HIPAA
This page describes HIPAA compliance controls in Databricks.
HIPAA overview
HIPAA is a US healthcare law that establishes national standards for protecting the privacy and security of protected health information (PHI).
Key points:
- Applies to healthcare providers, insurers, and vendors that handle PHI.
- Includes rules for privacy, security, and breach notification.
- Requires administrative, technical, and physical safeguards for PHI.
- Applies to cloud service providers that store or process PHI.
Business Associate Agreement (BAA) requirement for processing PHI
HIPAA and related regulations require organizations that handle protected health information (PHI) to meet specific safeguards. When a covered entity or business associate uses a cloud service provider (CSP) like Databricks, the CSP is also considered a business associate.
As a result, Databricks permits the processing of PHI data only if you have an active Business Associate Agreement (BAA) with Databricks. You must have this agreement in place before processing any PHI data. Contact your Databricks account team for more information.
Enable HIPAA compliance controls
HIPAA compliance controls require enabling the compliance security profile, which adds monitoring agents, provides a hardened compute image, and more. Only specific preview features are supported for processing regulated data. For details on the compliance security profile and supported preview features, see Compliance security profile.
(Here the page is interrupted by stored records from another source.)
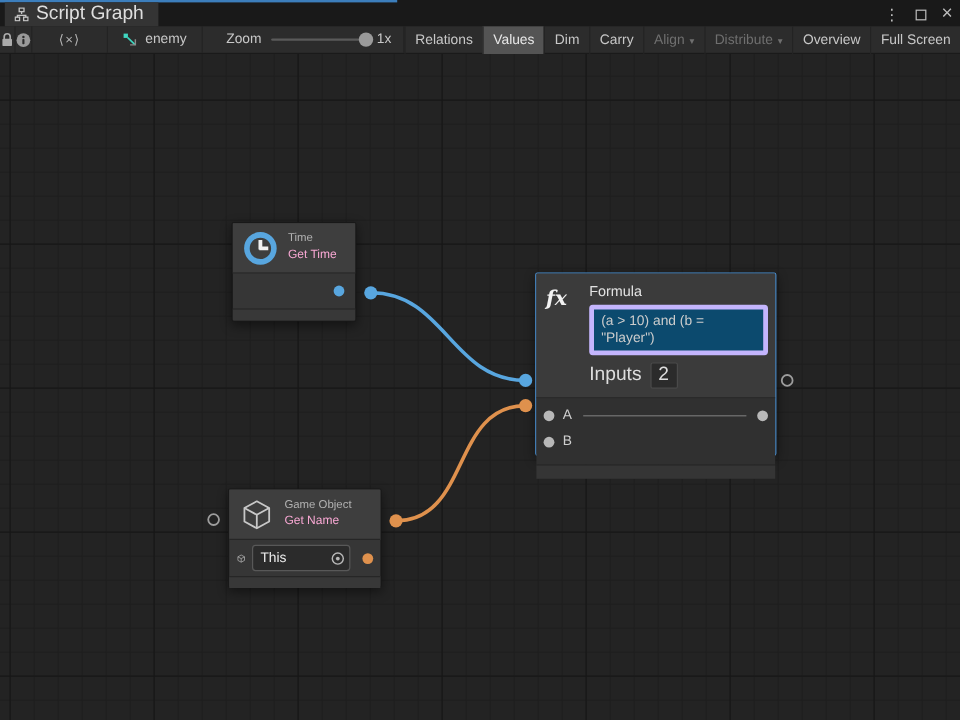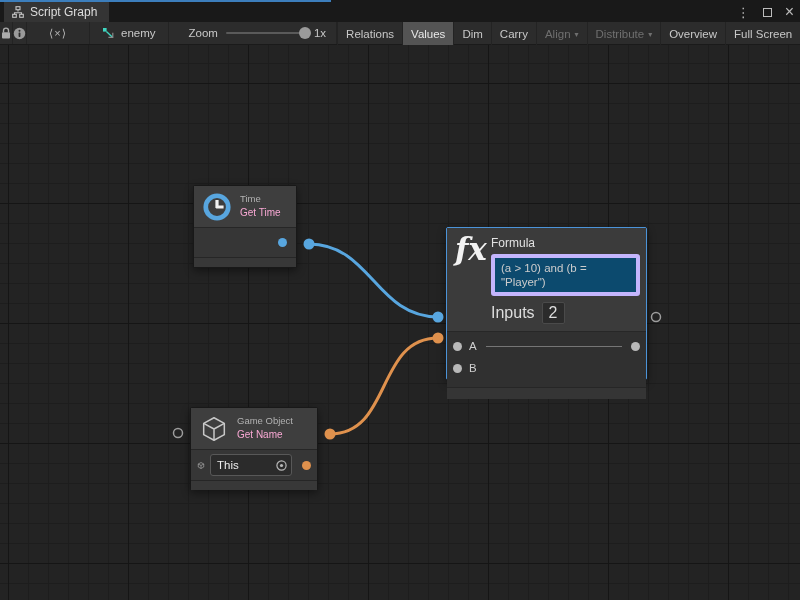--- a/index.html
+++ b/index.html
@@ -15,7 +15,7 @@
   .tab {
     position:absolute; left:4px; top:2px; height:20px; background:#343434;
     display:flex; align-items:center; gap:6px; padding:0 12px 0 8px;
-    color:#dedede; font-size:12px; white-space:nowrap;
+    color:#dedede; font-size:16px; white-space:nowrap;
   }
   .win-controls { position:absolute; right:6px; top:2px; height:20px; display:flex; align-items:center; gap:13px; color:#bdbdbd; }
   .win-controls .menu-dots { font-size:13px; line-height:1; cursor:default; }

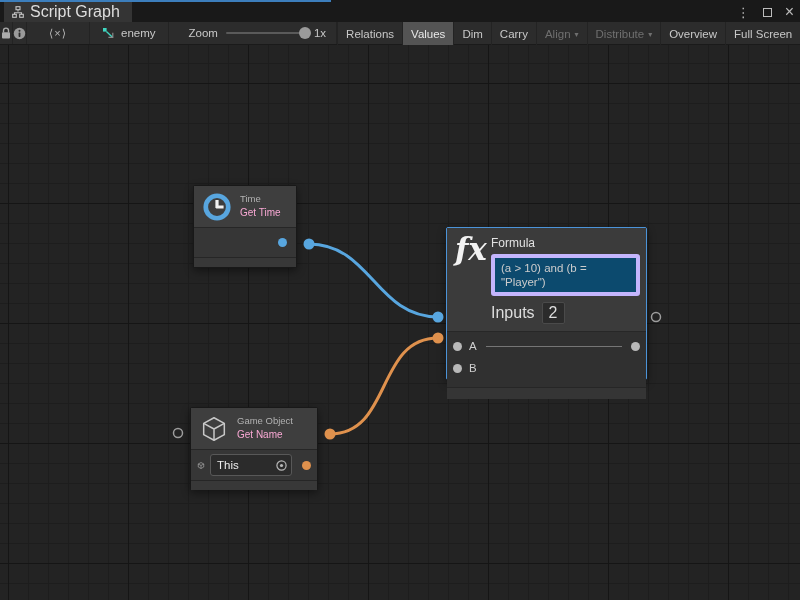--- a/index.html
+++ b/index.html
@@ -70,7 +70,7 @@
   
   .node-formula { left:446px; top:182px; width:201px; height:153px; background:#303030; border:1px solid #4b93d8; }
   .f-header { background:#3b3b3b; padding:8px 6px 7px 8px; display:flex; border-bottom:1px solid #272727; }
-  .fx-glyph { width:36px; font-family:"DejaVu Serif", serif; font-style:italic; font-weight:bold; font-size:31px; color:#f2f2f2; line-height:26px; }
+  .fx-glyph { width:36px; font-family:"DejaVu Serif", serif; font-style:italic; font-weight:bold; font-size:17px; color:#f2f2f2; line-height:26px; }
   .f-content { flex:1; min-width:0; }
   .f-title { font-size:12px; color:#e2e2e2; line-height:14px; }
   .f-field {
To enable HIPAA compliance controls, see Configure enhanced security and compliance settings.
It is your responsibility to confirm that each workspace has the compliance security profile enabled. You must also have an active BAA agreement with Databricks before processing any PHI data.
Shared responsibility of HIPAA compliance
Complying with HIPAA has three major areas, with different responsibilities. While each party has numerous responsibilities, below we enumerate key responsibilities of Databricks, along with your responsibilities.
This section use the terminology control plane and compute plane, which are two main parts of Databricks architecture:
- The Databricks control plane includes the backend services that Databricks manages in its own AWS account.
- The compute plane is where your data lake is processed. The classic compute plane includes a VPC in your AWS account, and clusters of compute resources to process your notebooks, jobs, and pro or classic SQL warehouses.
For more information, see Databricks architecture overview.
Ensure that sensitive information is never entered in customer-defined input fields, such as workspace names, cluster names, and job names.
- You are wholly responsible for ensuring your own compliance with all applicable laws and regulations. Information provided in Databricks online documentation does not constitute legal advice, and you should consult your legal advisor for any questions regarding regulatory compliance.
- Databricks does not support the use of preview features for the processing of PHI on the HIPAA on AWS platform, with the exception of the features listed in Supported preview features.
Key responsibilities of AWS include:
- Perform its obligations as a business associate under your BAA with AWS.
- Provide you the EC2 machines under your contract with AWS that support HIPAA compliance.
- Provide hardware-accelerated encryption at rest and in-transit encryption within the AWS Nitro Instances that is adequate under HIPAA.
- Delete encryption keys and data when Databricks releases the EC2 instances.
Key responsibilities of Databricks include:
- Encrypt in-transit PHI data sent to or from the control plane.
- Encrypt PHI data at rest in the control plane.
- Use only AWS Nitro instance types, which enforce encryption in transit and at rest. Databricks enforces this in both the workspace and API.
- Deprovision EC2 instances when indicated in Databricks (for example, through auto-termination or manual termination) so AWS can wipe them.
Key responsibilities of yours:
- Configure your workspace to use either customer-managed keys for managed services or the Store interactive notebook results in customer account feature.
- Do not use preview features in Databricks to process PHI, except those listed in Supported preview features.
- Follow security best practices, such as disabling unnecessary egress from the compute plane and using Databricks secrets to store access keys for PHI.
- Enter into a business associate agreement with AWS to cover all data processed within the VPC where EC2 instances are deployed.
- Do not perform actions within a virtual machine that would violate HIPAA. For example, do not direct Databricks to send unencrypted PHI to an endpoint.
- Ensure all data that may contain PHI is encrypted at rest in any storage location the Databricks platform interacts with. This includes setting encryption on workspace storage accounts during workspace creation. You are responsible for encryption and backups of this storage and all other data sources.
- Ensure all data that may contain PHI is encrypted in transit between Databricks and any connected data storage or external systems. For example, APIs used in notebooks must use encryption for all outbound connections.